The risk inherent in cutting proposed utility rate increases proved too high for Port St. Joe city commissioners Tuesday.


The risk inherent in cutting proposed utility rate increases proved too high for Port St. Joe city commissioners Tuesday.



 But once the window of risk is past, commissioners suggested they would take another look.



Against the backdrop of refinancing the city’s long-term debt, commissioners backed away from making any changes to an ordinance setting utility rate structures that was approved several years ago.



Under that ordinance, water and sewer rates are due to rise another 5 percent in October, following previous hikes of 39 percent and 8 percent the past three years.



For a 3,000 gallon a month user, a 5 percent increase will translate into $3.60 per month.



For a 4,000 gallon per month user – 60 percent of the city’s customers use 4,000 gallons or less per month – the proposed 5 percent will increase rates $4.11 per month.



Commissioner Bo Patterson, who previously said he could not vote to approve a 5 percent increase or to “stay the course” on rate increases, was never placed in a position to vote as the commissioners’ option was to amend the ordinance.



No one made that motion.



Not that the temptation to provide some relief to water and sewer customers, who have experienced the rapid increase of rates while the city is plagued by chronic and widespread water-quality problems, wasn’t urgent.

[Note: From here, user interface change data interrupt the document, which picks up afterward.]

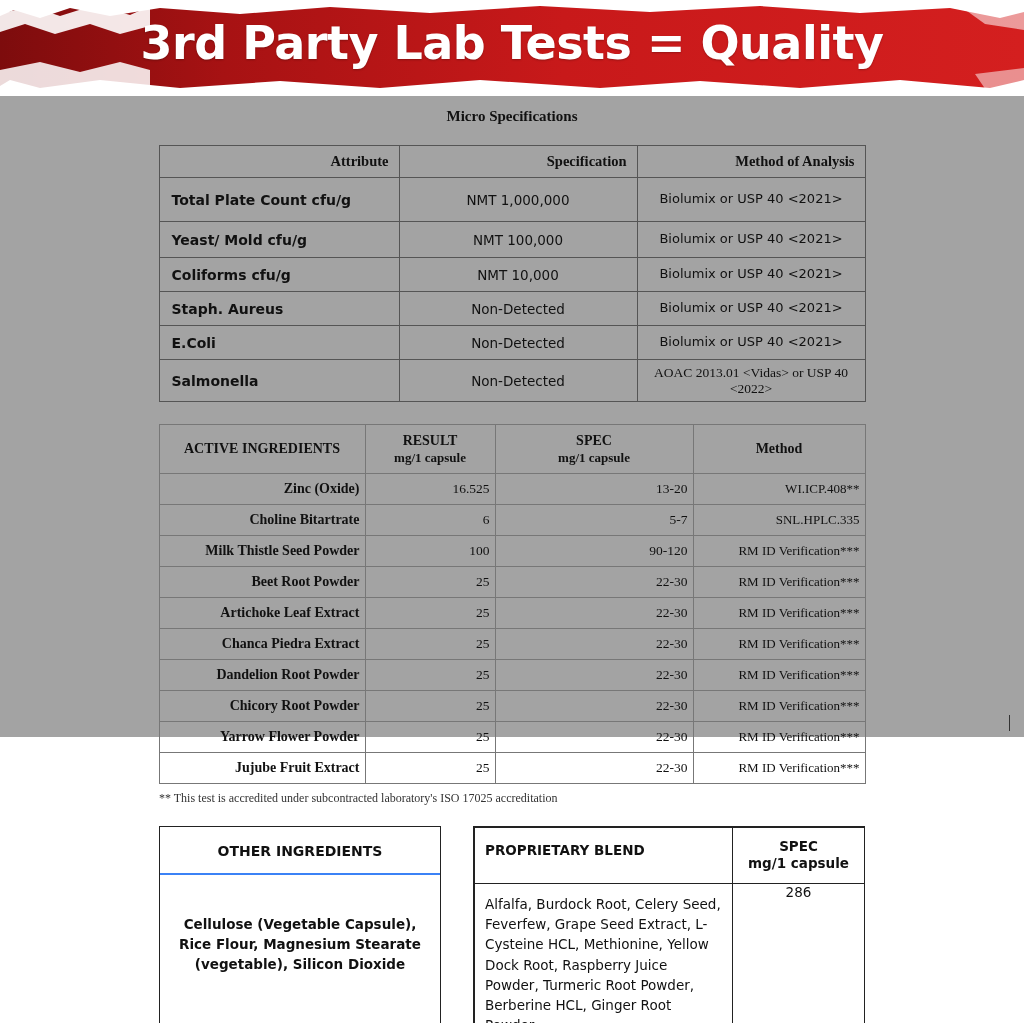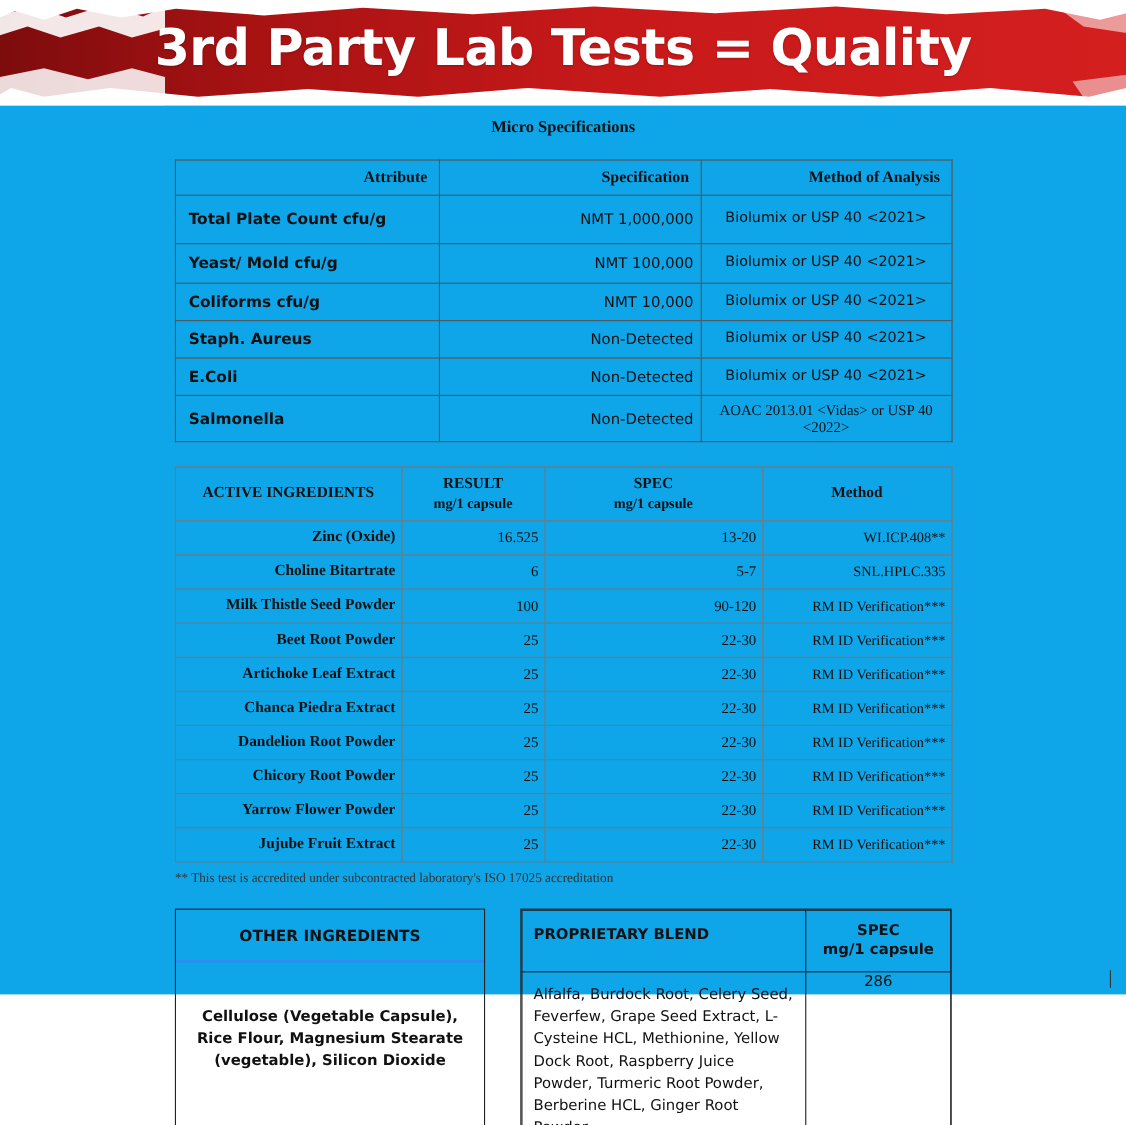--- a/index.html
+++ b/index.html
@@ -13,8 +13,8 @@
   .page {
     position: relative;
     width: 1024px;
-    height: 904px;
-    background: #0ea5e9;
+    height: 737px;
+    background: #a3a3a3;
   }
 
   

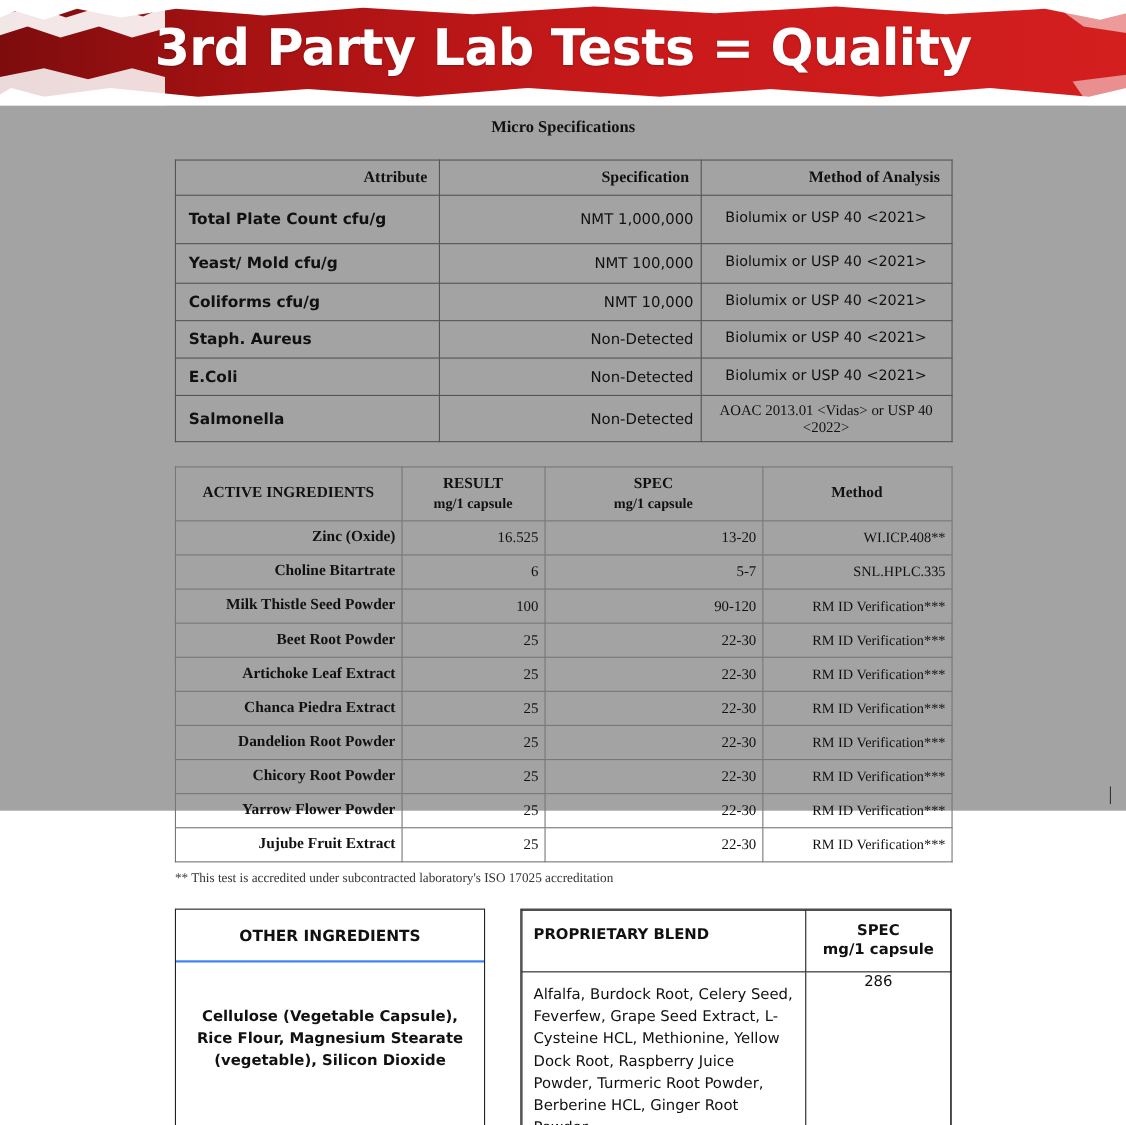--- a/index.html
+++ b/index.html
@@ -91,7 +91,7 @@
   .micro-spec {
     font-family: "DejaVu Sans", sans-serif;
     font-size: 13.5px;
-    text-align: right;
+    text-align: center;
     color: #111;
   }
   .micro-method {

“I don’t like any of the options,” said Commissioner Rex Buzzett. “I don’t want to raise the rates.”



The obstacle to bringing down rates stems from the refinancing of the city’s long-term debt.

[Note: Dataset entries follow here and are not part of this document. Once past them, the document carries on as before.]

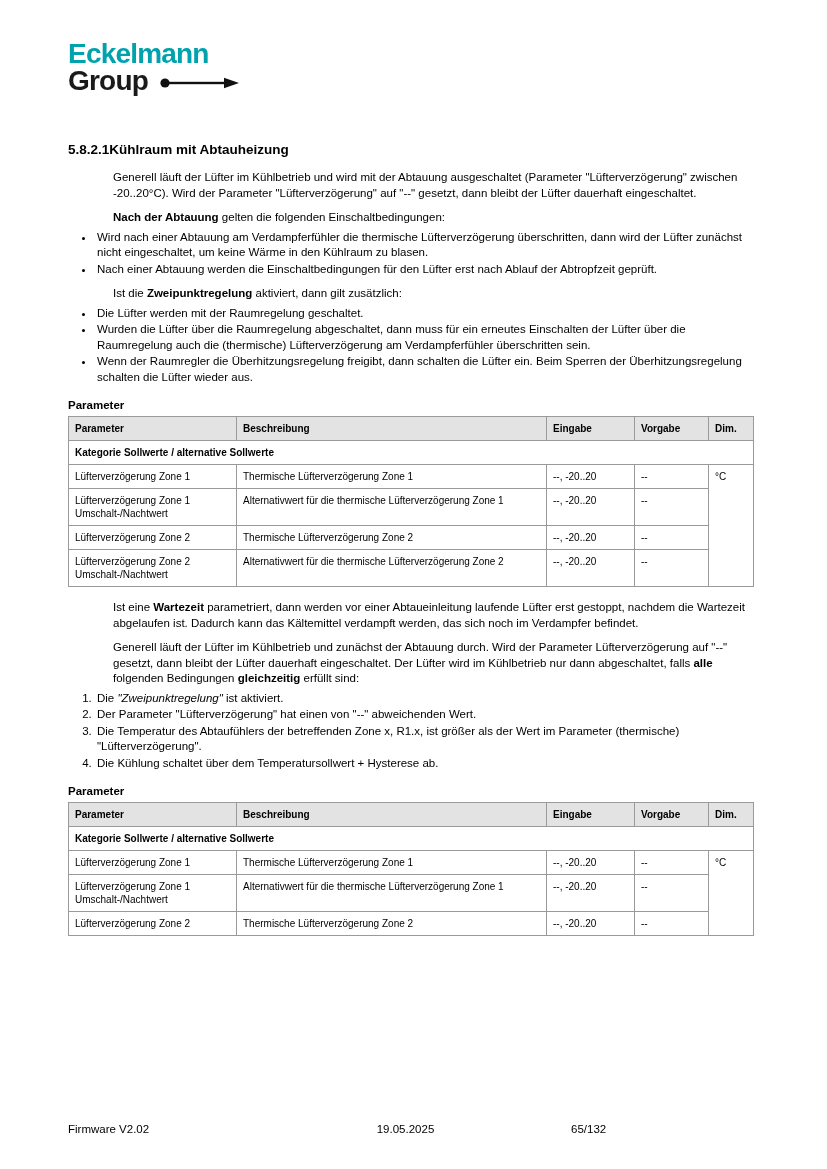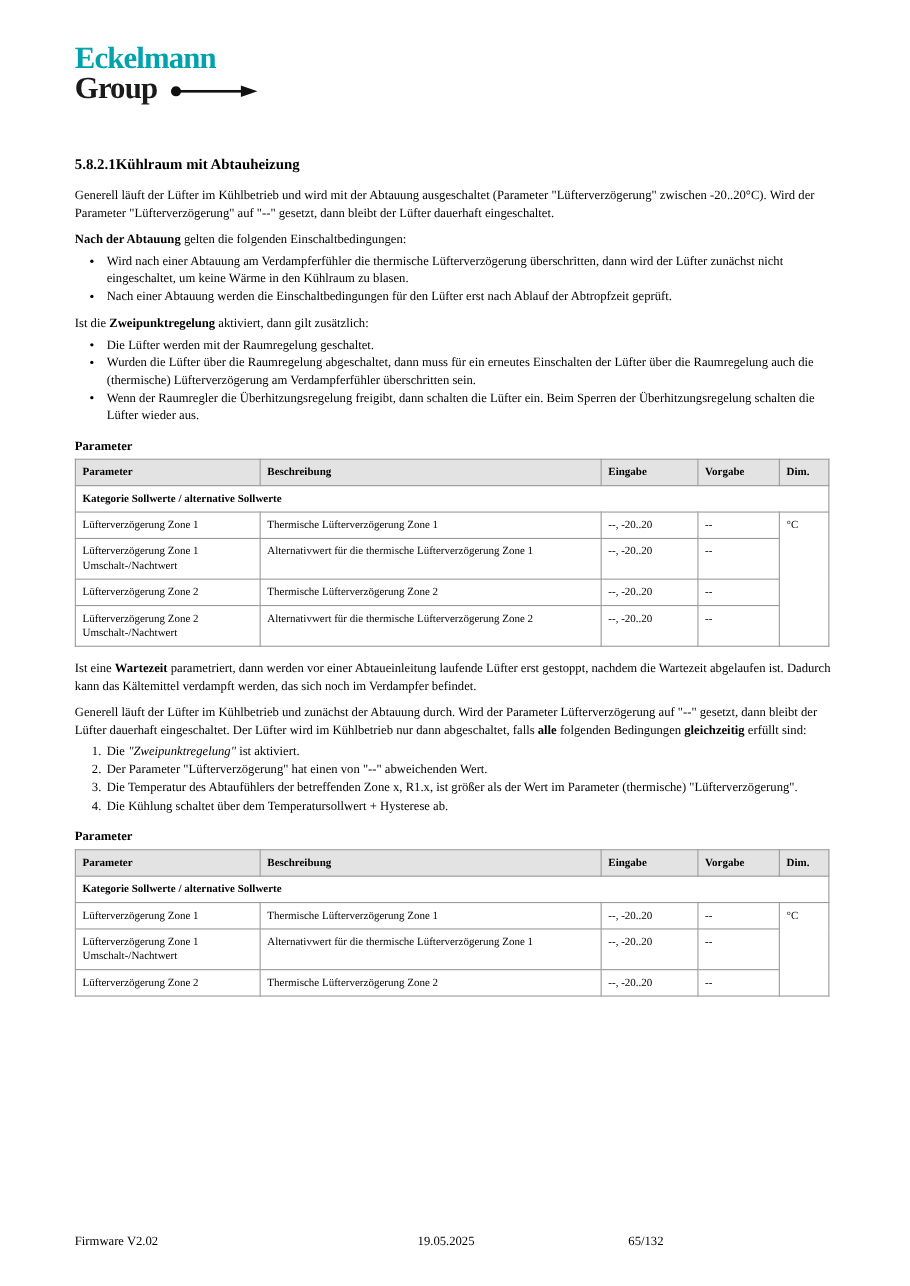--- a/index.html
+++ b/index.html
@@ -9,7 +9,7 @@
     width:827px; height:1169px;
     background:#ffffff;
     color:#000;
-    font-family:Liberation Serif, serif;
+    font-family:Liberation Sans, sans-serif;
     overflow:hidden;
   }
   .content { padding:40px 69px 0 68px; }

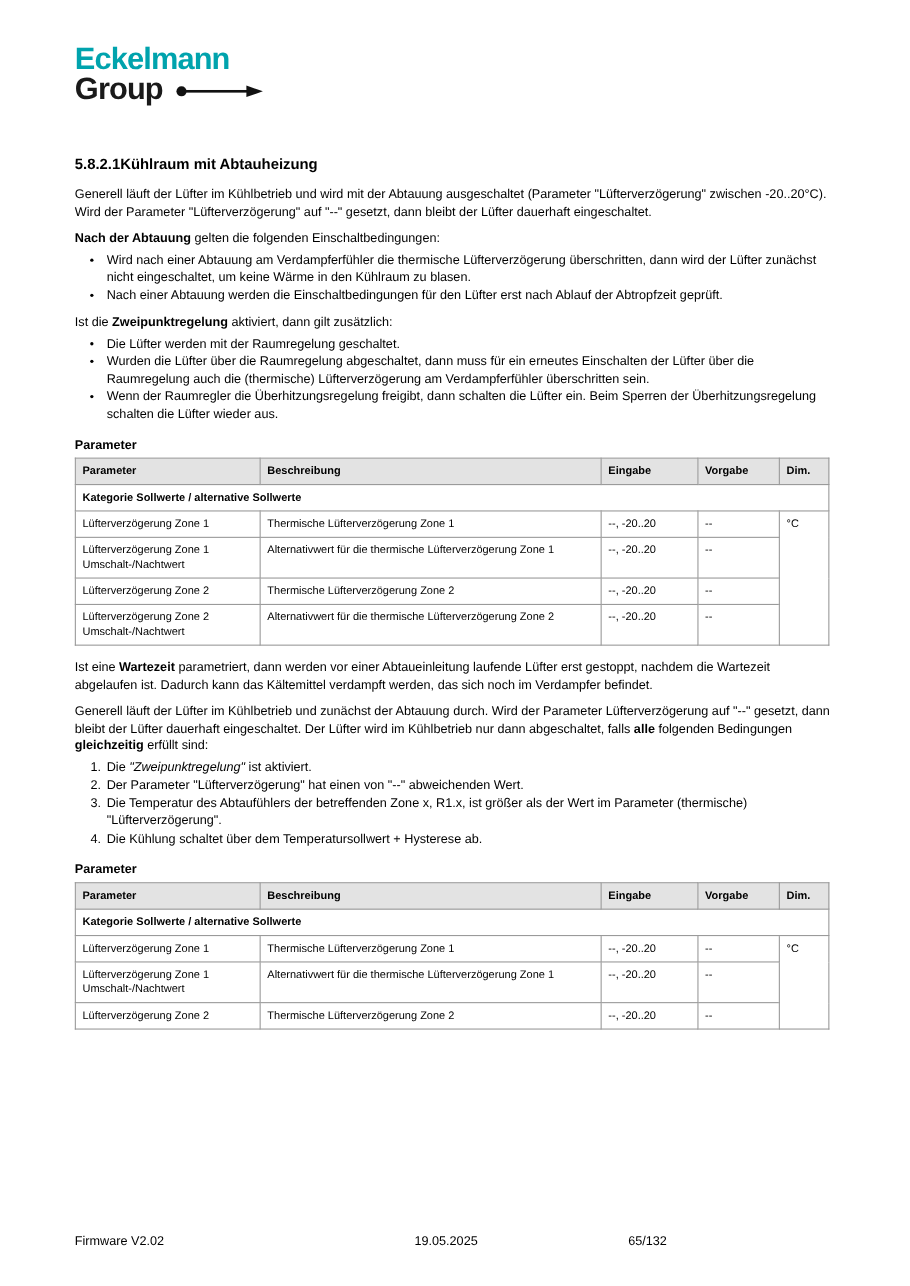--- a/index.html
+++ b/index.html
@@ -34,7 +34,7 @@
   h3.param { font-size:11.5px; font-weight:bold; margin:14px 0 5px 0; }
 
   
-  p { font-size:11.5px; line-height:15.5px; margin-bottom:9px; }
+  p { font-size:11.5px; line-height:15.5px; margin-bottom:9px;margin-left:45px; }
   p.tight { margin-bottom:4px; }
   ul, ol { font-size:11.5px; line-height:15.5px; margin:0 0 9px 0; padding-left:27px; }
   li { margin-bottom:1px; padding-left:2px; }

The rate structure put in place following a rate study several years ago was established to provide the revenue needed to meet the obligations of that debt, some $16 million and accruing.



Maintaining that revenue stream, without dipping into reserves, is the recommendation from staff and the finance committee to provide the strongest possible fiscal picture as the city refinances the debt before a 2015 balloon payment becomes due.



“From a legal standpoint, you want to be in the strongest position possible with (the bank),” said city attorney Tom Gibson.



Regions Bank, which carries the note, is currently offering an interest rate, 3.09 percent, on the refinancing that commissioners like. However, the loan’s term is 15 years.



“We just can’t swallow that 15-year amortization,” said Mayor Mel Magidson.



The finance committee has recommended and staff has gone back to regions asking for 30 years, with an eye toward bringing it down to 20-25.



The difference would be substantial, a difference of at least a quarter million dollars in annual debt payments.



That margin is the line between the city having to dip into reserves, tap and grinder pump fees, or being able to absorb a reduction in revenue that would come with lowering utility rates while meeting debt payments.



The numbers are also muddled by unknowns, such as growth projections on the water and sewer system.



Buzzett said commissioners could revisit the lowering of utility rates at any time; but now was not that time.



“We are negotiating a long-term loan,” Buzzett said. “If we don’t get favorable financing we are in trouble.”



Also looming over the discussion was the issue of water quality, which arose again when resident Ann White spoke about myriad problems she and others had experienced with the water over recent years.



“Do we have any hope of getting good water any time soon?” White wondered. “When are we going to get decent water? This is getting ridiculous and expensive.”



The timeframe for securing the long-term financing is unclear and commissioners expressed a desire to revisit the issue after the terms of refinancing are set.



Cape San Blas Lighthouse



The city took formal possession of the Cape San Blas Lighthouse, two keepers’ quarters and oil house through a quit-claim deed from the Department of the Interior and National Parks Service.



The deed comes with some restrictions – signage that they were donated by the Dept. of the Interior; the city can not sell, lease or dispose of the structures other than to another government entity; and the city must submit a biennial report on use of the structures – but clears the way for relocation.



The project is out for bid, with a pre-bid meeting next week. The deadline for submitting bids to relocate the structures to George Core Park in Port St. Joe is Aug. 29. The city should award the project next month.



Interlocal agreement



Commissioners expressed frustration with the slow pace of negotiations with the Board of County Commissioners over proposed changes to the interlocal agreement concerning the annexation by the city of WindMark Beach.



 The city allowed the Port St. Joe Redevelopment Agency to relocate from the county Welcome Center at the county’s request as a “good faith” effort to speed up resolution of issues such as the St. Joe Fire Tax disbursement.



The county since requested the city deed over the Welcome Center and assume fire-fighting coverage in Oak Grove.



Gibson suggested maybe progress could be made by breaking the issues into pieces for separate negotiations and said feedback from the county was that one commissioner – Commissioner Joanna Bryan – expressed a desire to keep the interlocal agreement in place.



Other commissioners, city and county, want to terminate the agreement after resolution of outstanding items, Gibson added.



“We took good faith action on their request for the (PSJRA) to move,” Buzzett said. “We did our part. To me, they haven’t done theirs.”



County Commissioner Tan Smiley, in attendance on another matter, said he would try to push the issue to resolution with the BOCC.